Fruits and vegetables
All fruits and vegetables naturally contain a range of antioxidants, such as carotenoids, flavonoids and vitamin C that are known to reduce oxidative stress in the body. Examples of foods that are especially rich in antioxidants include berries, grapes, nuts, dark green vegetables, whole grains, orange-colored fruits and vegetables, and green tea.

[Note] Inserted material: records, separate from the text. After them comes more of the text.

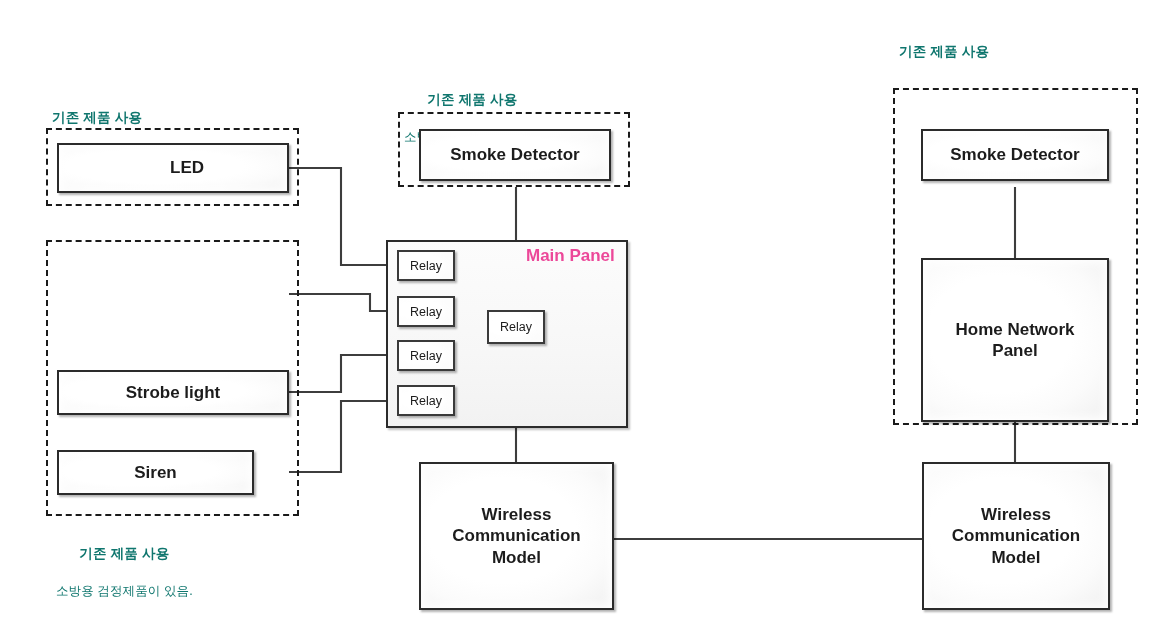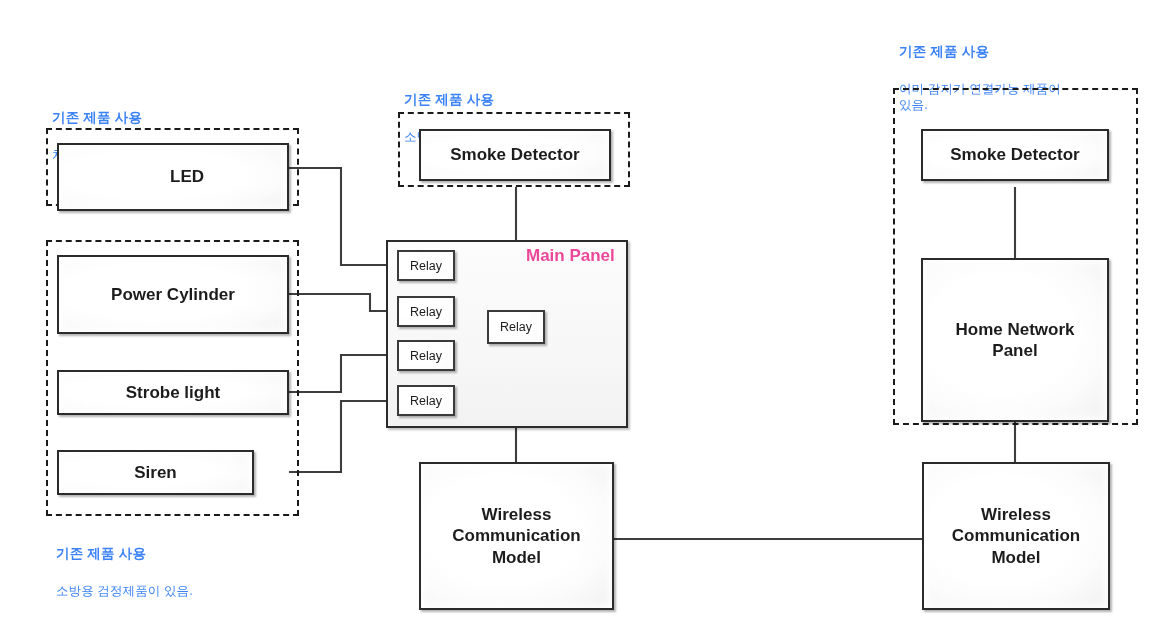--- a/index.html
+++ b/index.html
@@ -4,21 +4,21 @@
 <title>System Block Diagram</title>
 <style>
   html,body{margin:0;padding:0;background:#ffffff;}
   body{font-family:"Liberation Sans","DejaVu Sans",sans-serif;}
   #canvas{position:relative;width:1168px;height:627px;background:#fff;overflow:hidden;}
 
   
   .group{position:absolute;border:2px dashed #1a1a1a;box-sizing:border-box;background:transparent;}
 
   
-  .note{position:absolute;color:#3b82f6;line-height:1.30;white-space:pre-line;}
+  .note{position:absolute;color:#0f766e;line-height:1.30;white-space:pre-line;text-align:center;}
   .note .l1{font-size:13.5px;font-weight:bold;display:block;letter-spacing:.2px;}
   .note .l2{font-size:12.5px;font-weight:normal;display:block;letter-spacing:.1px;}
 
   
   .box{position:absolute;box-sizing:border-box;border:2px solid #2b2b2b;
        background:
          radial-gradient(ellipse at 42% 46%, #ffffff 0%, #ffffff 48%, #fbfbfb 70%, #f0f0f0 100%);
        box-shadow: inset 0 0 10px 3px rgba(255,255,255,.95),
                    1.5px 1.5px 2px rgba(0,0,0,.30);
        display:flex;align-items:center;justify-content:center;text-align:center;
@@ -79,39 +79,34 @@
     <span class="l2">소방용 검정제품이 있음.</span>
   </div>
 
   <div class="note" style="left:404px;top:70px;">
     <span class="l1">기존 제품 사용</span>
     <span class="l2">소방용 검정제품이 있음.</span>
   </div>
 
   <div class="note" style="left:899px;top:22px;">
     <span class="l1">기존 제품 사용</span>
-    <span class="l2">이미 감지기 연결가능 제품이
-있음.</span>
   </div>
 
   <div class="group" style="left:46px;top:128px;width:253px;height:78px;"></div>
 
   <div class="group" style="left:46px;top:240px;width:253px;height:276px;"></div>
 
   <div class="group" style="left:398px;top:112px;width:232px;height:75px;"></div>
 
   <div class="group" style="left:893px;top:88px;width:245px;height:337px;"></div>
 
-  <div class="box big" style="left:57px;top:143px;width:232px;height:68px;padding-left:28px;">
+  <div class="box big" style="left:57px;top:143px;width:232px;height:50px;padding-left:28px;">
     <span class="lbl">LED</span>
   </div>
 
-  <div class="box big" style="left:57px;top:255px;width:232px;height:79px;">
-    <span class="lbl">Power Cylinder</span>
-  </div>
 
   <div class="box big" style="left:57px;top:370px;width:232px;height:45px;">
     <span class="lbl">Strobe light</span>
   </div>
 
   <div class="box big" style="left:57px;top:450px;width:197px;height:45px;">
     <span class="lbl">Siren</span>
   </div>
 
   <div class="box big" style="left:419px;top:129px;width:192px;height:52px;">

Increasing dietary antioxidants may help reduced oxidative stress associated with psoriasis. Although there aren’t specific studies solely on the effects of fruit and vegetable consumption on psoriasis, it should not be overlooked as an adjunctive therapy in the treatment of psoriasis.
Table 1. Antioxidants for psoriasis
Inhibition of the activity of phosphorylase kinases[10,11], downregulation of pro-inflammatory cytokines (ILK-17, ILK-6 TNF- α, INF- γ) and upregulation of involucrin and filaggrin.
Rate limiting step in glutathione (GSH) production, and serves as the site for redox reactions within GSH tripeptide.
Downregulation of proinflammatory cytokines, and upregulation of anti-inflammatory cytokines.
Increased antioxidant activity (SOD, catalase, and GSHpx) and reduce inflammatory cytokines (NF‐κB, IFN‐α, IL‐17 and IL‐22).
Suppression of TN-α. In combination with Coenzyme Q10 and Vitamin E, selenium helps reduce oxidative stress.
Reduces epidermal thickness, similar to retinoids.
Fruits and vegetables
Naturally occurring abundance of antioxidants.
- Antioxidant deficiencies can induce oxidative stress and induce or worsen psoriasis.
- Consuming a diet rich in fruits and vegetables may be beneficial in psoriasis treatment due to the natural abundance of antioxidants.
- Always consult with your healthcare provider before adding antioxidant supplements into your psoriasis treatment regime.